Ana Revenco, ministre de l’Intérieur de la République de Moldavie revient sur la situation humanitaire qui frappe son pays depuis le début de l’offensive russe en Ukraine, le 24 février 2022. Ce petit pays de 2,5 millions d’habitants, coincé entre l’Ukraine et la Roumanie, a vu en quelques jours sa population augmenter de plus d’un cinquième. D’après le Haut-commissariat aux réfugiés, au 25 avril, près de 435 275 Ukrainiens sont entrés en Moldavie. Pays le plus pauvre d’Europe, ancien satellite de Moscou, la Moldavie doit faire face à la plus grave crise humanitaire de son histoire récente. Les risques de dérive criminelle et d’effondrement du pays sont réels, ce qui toucherait grandement la sécurité de l’Union européenne.
Entretien réalisé par Anna Duvernet, envoyée spéciale de Conflits en Moldavie
Que pensez-vous de la crise humanitaire actuelle qui se déroule en Moldavie, depuis le début de la guerre en Ukraine ?
Ana Revenco – L’ampleur, l’intensité et la complexité du flux de réfugiés dans cette région est certainement le plus important depuis la Seconde Guerre mondiale. C’est même très certainement le premier que la région ait connu. La Moldavie vit un moment historique critique. Cette crise n’est pas seulement humanitaire, elle est également sécuritaire pour notre pays. Elle change radicalement l’écosystème de la sécurité européenne en matière de frontières. Nous sommes la frontière de sécurité étendue de l’Europe. Et nous sommes le seul pays non membre de l’Union européenne à faire partie de cette crise. Aborder cette question d’un point de vue différent de celui des pays de l’Union européenne serait voué à l’échec. Il est donc nécessaire d’adopter une approche unique. Nous ne pouvons plus parler uniquement de la gestion de ce type de crise de l’Union européenne pour l’Union européenne. Nous devons l’aborder tous ensemble et de la même manière.

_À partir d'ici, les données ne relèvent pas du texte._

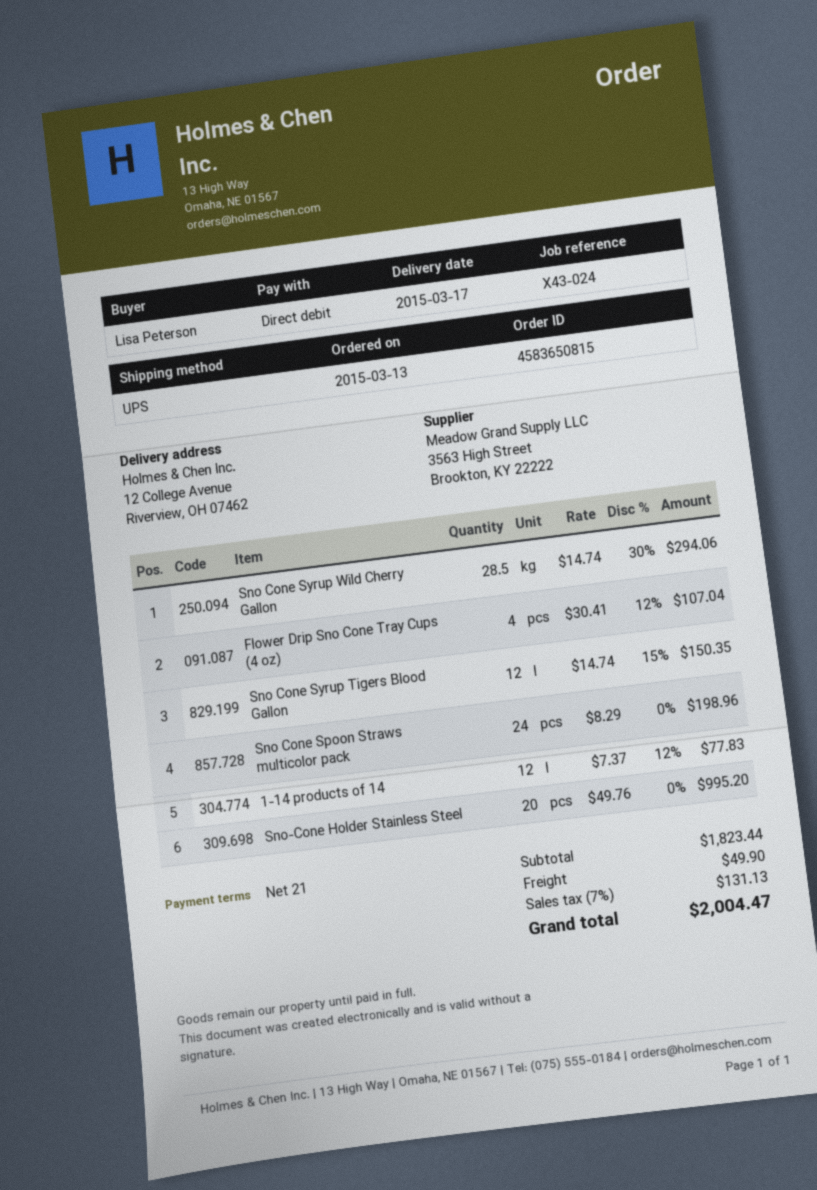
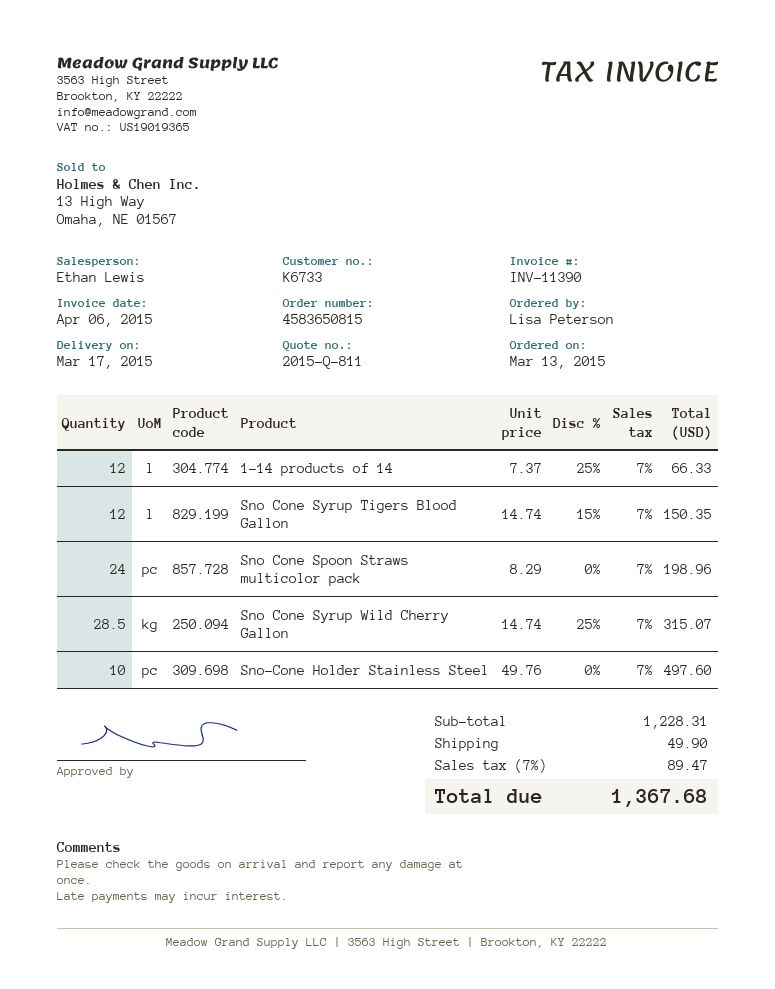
Sno Cone Syrup Wild Cherry Gallon: 28.5 x 14.74 - 30% = 294.06 -> 28.5 x 14.74 - 25% = 315.07
Flower Drip Sno Cone Tray Cups (4 oz): 4 x 30.41 - 12% = 107.04 -> none
1-14 products of 14: 12 x 7.37 - 12% = 77.83 -> 12 x 7.37 - 25% = 66.33
Sno-Cone Holder Stainless Steel: 20 x 49.76 = 995.20 -> 10 x 49.76 = 497.60
subtotal: 1823.44 -> 1228.31
tax: 7% = 131.13 -> 7% = 89.47
total: 2004.47 -> 1367.68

Combien de réfugiés ont déjà traversé vos frontières et combien restent en Moldavie ?
Ana Revenco – Pendant les deux premières semaines, la police des frontières moldaves a traité un nombre extraordinaire de réfugiés, principalement des Ukrainiens. Ce volume correspond à près de 15% de la population de la Moldavie en quinze jours. Actuellement, le nombre de réfugiés qu’a traité la police des frontières est d’environ 20% de la population totale de la Moldavie. Cela exerce une pression énorme sur le système [de l’État] qui été mis à rude épreuve. Cela pèse sur nos ressources, qui sont faites pour répondre aux besoins en temps de paix. Environ 100 000 personnes sont restées en Moldavie. C’est comme si une nouvelle ville venait d’apparaître dans notre pays au cours des deux premières semaines de la guerre.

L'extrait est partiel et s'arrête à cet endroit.